Here is a pick of what I did, but I cut my rug and hardwood floor to fit 2 layers of 1/2" durorock and trimmed it out in oak.  Its really and easy job, probably just as easy as doing a temp pad.  then if you carpet you can just pull up the trim board, carpet to the tile and lay the trim back down.

https://www.hearth.com/econtent/index.php/forums/viewthread/8388/


----------



## Dunadan (Sep 25, 2007)

Thanks wxman.  

I like that look.  

Any tips on cutting into the hardwood?


----------



## jqgs214 (Sep 25, 2007)

drop cut with a circular saw and chiseled the corners square.  If you go a liitle too far the trim will cover it.  or else your chiseling through about 1/2 a board.


----------



## Gooserider (Sep 25, 2007)

Dunadan said:
			
		

> I'll check out Lowes.  I hate shopping there, as they only feel the need to have 1 register open (2 if it's rush hour) at any one time.  Home Depot on the other hand always has people ready to check you out, as well as self-check out.  But, I'll take a peak since I wasn't happy with the tile/stone at HD.  You're right, if you can get the extra protection and peace of mind, might as well have it.
> 
> This is real hardwood, not laminate.  Can you tile over tile/rock without a problem?  I would have thought you wouldn't have a good flat surface doing this.



I haven't had that much trouble w/ checkout at Lowes, although I don't shop there very often (HD is more convenient) - Minor giggle about the self checkout @ HD - A few weeks ago some guy apparently got upset going through the self checkout at an HD, and started whaling on the machine with the crowbar it was giving him a hard time about purchasing - Did about $10K worth of damage to the machine, dropped the crowbar and walked out.  They are still looking for him.  The host on the show had some advice for him if caught - Insist on a Jury Trial, nobody who has ever used one of those self checkouts will vote to convict...  :lol: 

Now if I use one of the people checkouts @ HD, I apologize and explain that I didn't want to use the self checkout since I wasn't purchasing a crowbar....

Gooserider


----------



## BrotherBart (Sep 25, 2007)

Gooserider said:
			
		

> I haven't had that much trouble w/ checkout at Lowes, although I don't shop there very often (HD is more convenient) - Minor giggle about the self checkout @ HD - A few weeks ago some guy apparently got upset going through the self checkout at an HD, and started whaling on the machine with the crowbar it was giving him a hard time about purchasing - Did about $10K worth of damage to the machine, dropped the crowbar and walked out.  They are still looking for him.  The host on the show had some advice for him if caught - Insist on a Jury Trial, nobody who has ever used one of those self checkouts will vote to convict...  :lol:
> 
> Now if I use one of the people checkouts @ HD, I apologize and explain that I didn't want to use the self checkout since I wasn't purchasing a crowbar....
> 
> Gooserider



As Paul Harvey used to say: "Now on page two".

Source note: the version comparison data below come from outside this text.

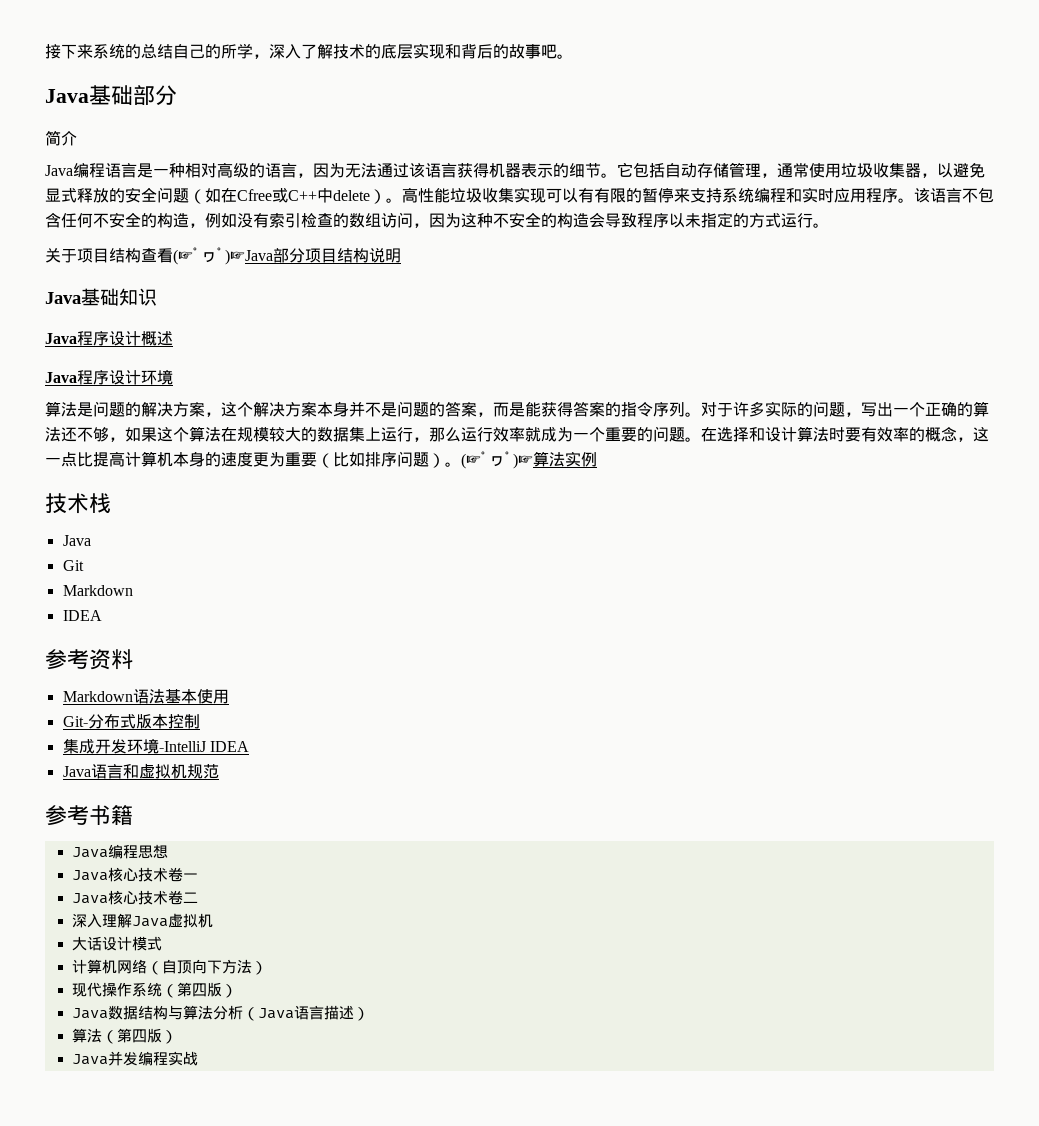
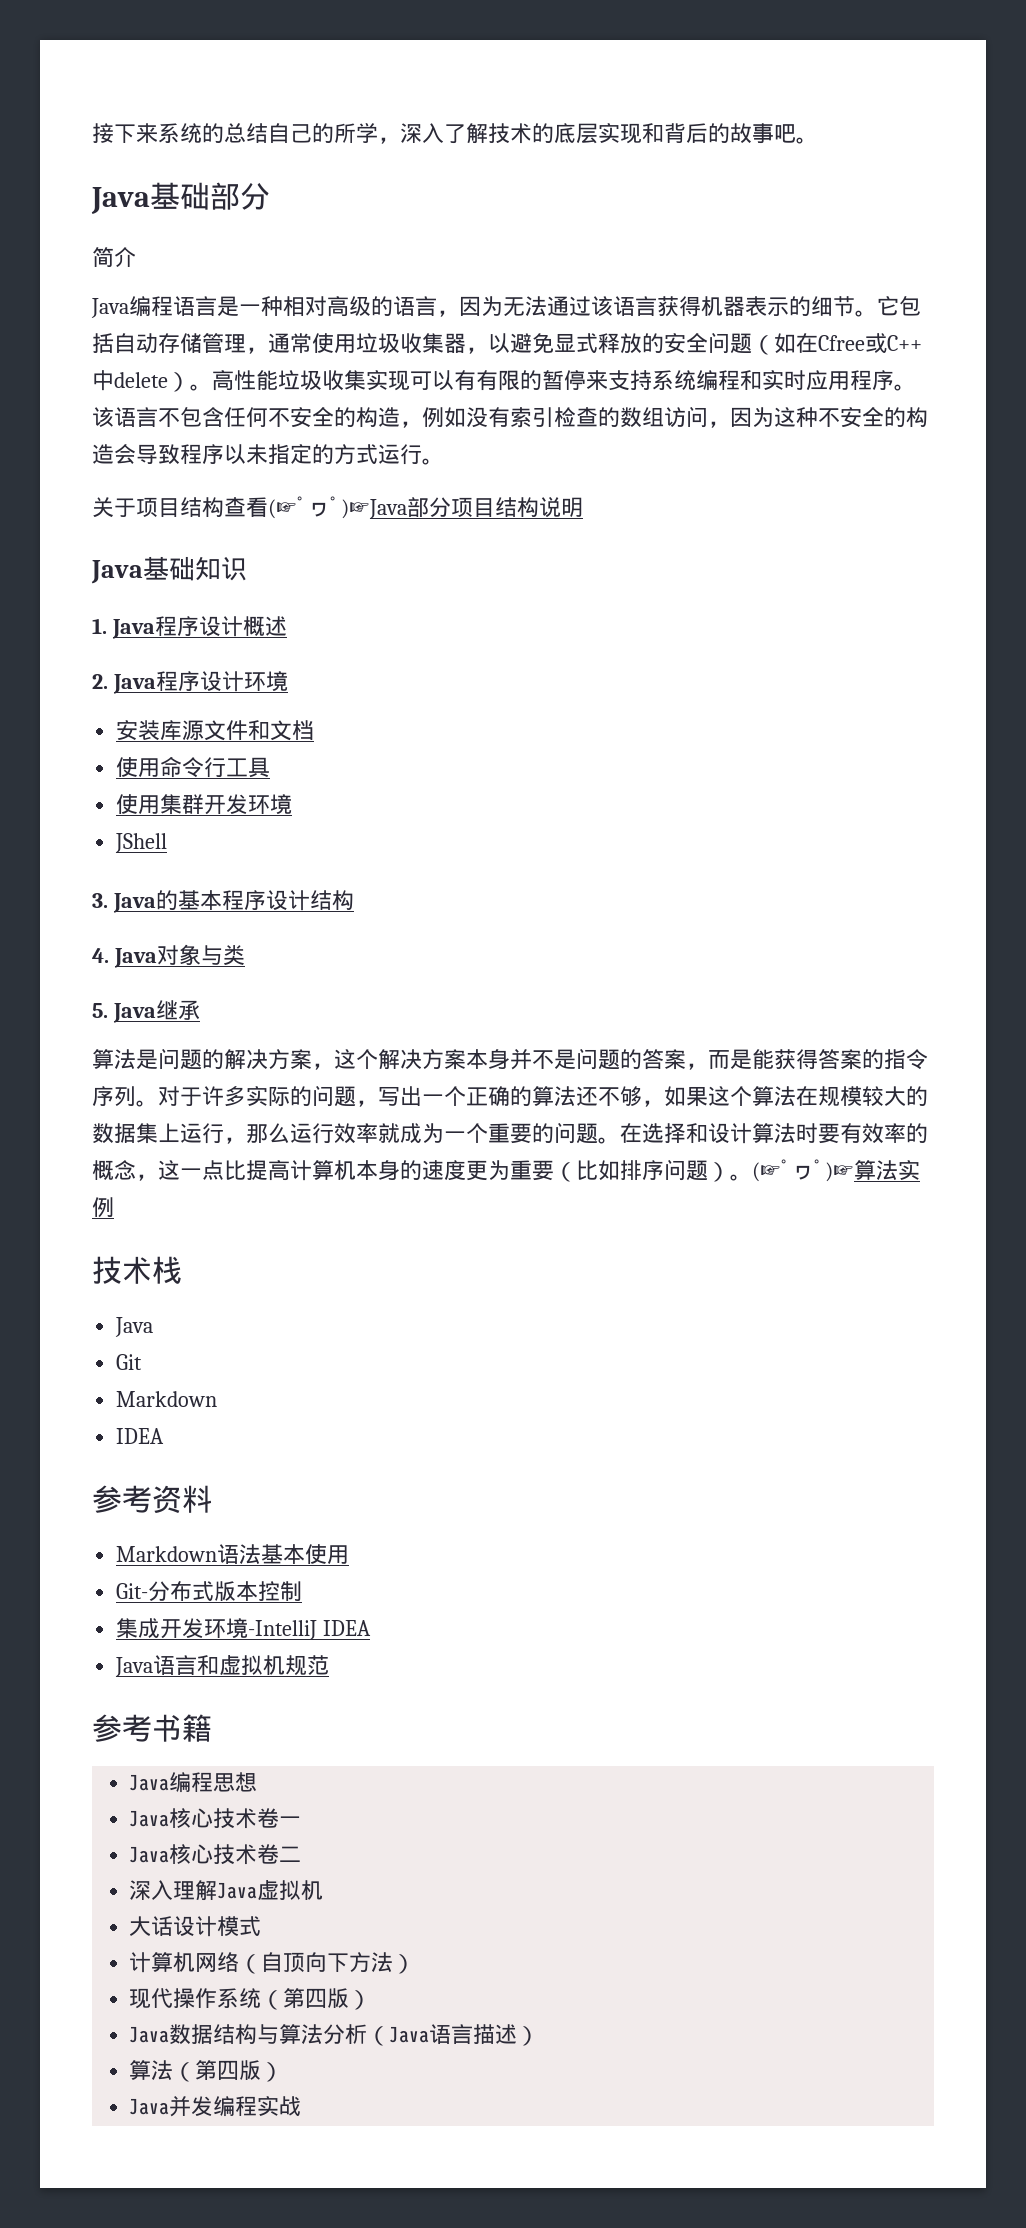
- Java程序设计概述
+ 1. Java程序设计概述
- Java程序设计环境
+ 2. Java程序设计环境
+ 安装库源文件和文档
+ 使用命令行工具
+ 使用集群开发环境
+ JShell
+ 3. Java的基本程序设计结构
+ 4. Java对象与类
+ 5. Java继承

The guy got upset when he accidentally hit the button for Spanish instead of English. When he couldn't understand the machine he put the pry bar through the screen.


----------



## titan (Sep 25, 2007)

So he tested the crowbar on the self-checkout machine,wasn't happy with its'performance, and changed his mind about buying it.--Sounds logical....


----------



## Dunadan (Sep 26, 2007)

Well determining the thickness of my floor components isn't going to be all that easy.    I tried to check along the edges of some of the rooms, but they are either covered by baseboard heat, or multiple moldings.

I checked in the drop ceiling of the basement, and I can see a layer of plywood (the sub-floor?) above the joists (2x10s).  I see no planking, but between the joists running down the middle of the floor are some wood cross braces.  If there was planking, I'm guessing I would see it looking up through the drop ceiling?  I did notice that right underneath what I assume is either the actual firebox or hearth there is a triple 2x10 joist. 

The only way I can get any indication of the thickness of the sub-floor vs. hardwood is by measuring the holes I've drilled through the floor to run electronic/computer cables.  The thickness of the entire floor looks to be 1.5".  Peaking into these holes as best I can with a flashlight, the sub-floor looks to be about 1/2", which would put the hardwood at about 3/4".  Does this sound right?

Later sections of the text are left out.